BAE is keen to recruit university graduates, especially in engineering and sciences. Each year they spend thousands of pounds on recruiting staff to research, design, build, market and sell the next generation of killing equipment. Dick Olver, Chairman of BAE, presents this as a national emergency, saying: "Without action, the UK's widening skills gap will have become an irreversible gulf." (Telegraph, 16 July 2010)
Recruitment fairs are the most straight-forward and visible approach that BAE uses to attract graduate talent. Yet students have been reluctant to join BAE, despite the rewards on offer. Many regard the arms industry as unethical and its output as unproductive and destructive.
CAAT has identified over 40 careers events in October and November 2010 where BAE or other arms companies will be present.

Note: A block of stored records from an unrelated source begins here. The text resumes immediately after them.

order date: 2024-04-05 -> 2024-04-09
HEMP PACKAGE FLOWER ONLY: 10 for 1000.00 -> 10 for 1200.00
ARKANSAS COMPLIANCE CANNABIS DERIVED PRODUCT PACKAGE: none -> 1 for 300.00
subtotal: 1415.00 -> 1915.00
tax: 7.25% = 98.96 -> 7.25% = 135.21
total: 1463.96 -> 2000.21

CAAT is urging activists to ensure that BAE is met with campus protests every time it participates in career fairs or other recruitment events. The aim is to make BAE realise that attending such events is not worth their while, and to shut down their main connection with students.
Abi Haque, CAAT Universities' Network Co-ordinator says:
Education and arms companies should not mix. CAAT aims to widen the gap between universities and the arms trade. Previous student actions have been hugely successful, as well as very entertaining. Last year these ran from confiscating promotional materials and removing displays, to die-ins and and grim reapers looming over stalls. We expect this year to be equally interesting.

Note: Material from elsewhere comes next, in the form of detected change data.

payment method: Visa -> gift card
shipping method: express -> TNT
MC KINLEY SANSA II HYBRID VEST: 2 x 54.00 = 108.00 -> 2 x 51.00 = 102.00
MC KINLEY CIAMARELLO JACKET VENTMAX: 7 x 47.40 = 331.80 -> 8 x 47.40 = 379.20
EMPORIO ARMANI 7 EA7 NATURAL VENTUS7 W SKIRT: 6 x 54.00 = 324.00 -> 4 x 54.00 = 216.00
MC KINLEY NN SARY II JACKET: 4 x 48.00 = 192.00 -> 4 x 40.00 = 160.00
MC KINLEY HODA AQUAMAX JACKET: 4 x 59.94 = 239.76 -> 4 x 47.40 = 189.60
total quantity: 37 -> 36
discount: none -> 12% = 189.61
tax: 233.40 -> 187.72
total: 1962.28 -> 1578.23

For more information on our Ban BAE campaign please contact our Universties' Network Co-ordinator or ring 020 7281 0297. For further information on CAAT please contact our Press Co-ordinator or ring 020 7281 0297 or 07990 673 232.
1. Campaign Against Arms Trade (CAAT) works for the reduction and ultimate abolition of the international arms trade together with progressive demilitarisation within arms producing countries. Around 80% of CAAT's funding comes from individual supporters and CAAT is strictly non-violent in all its work.
2. CAAT has released a new action guide for students and activists, Disrupting Arms Company Recruitment, available to download from CAAT's website, together with a BAE Counter-Recruitment Campaign Pack. Further information on the campaign and the Universities Network is available here.
3. CAAT has compiled an initial list of dates when BAE is visiting universities which is availablehere. This is not a comprehensive list - check with your university careers service if your university isn't listed.
4. According to the Stockholm International Peace Institute (SIPRI), BAE Systems is the world's largest arms producer. It makes fighter aircraft, warships, tanks, armoured vehicles, artillery systems, missiles and munitions. Its foremost overseas markets are Saudi Arabia and the United States, with large sales also to Australia, India and South Africa. In February 2010 BAE agreed to plead guilty to "accounting irregularities"in a 1999 sale of radar equipment to Tanzania and was fined £30 million, while being simultaneously fined $400 million by the US Department of Justice for conspiring to defraud the US and for making false statements under the Foreign Corrupt Practices Act.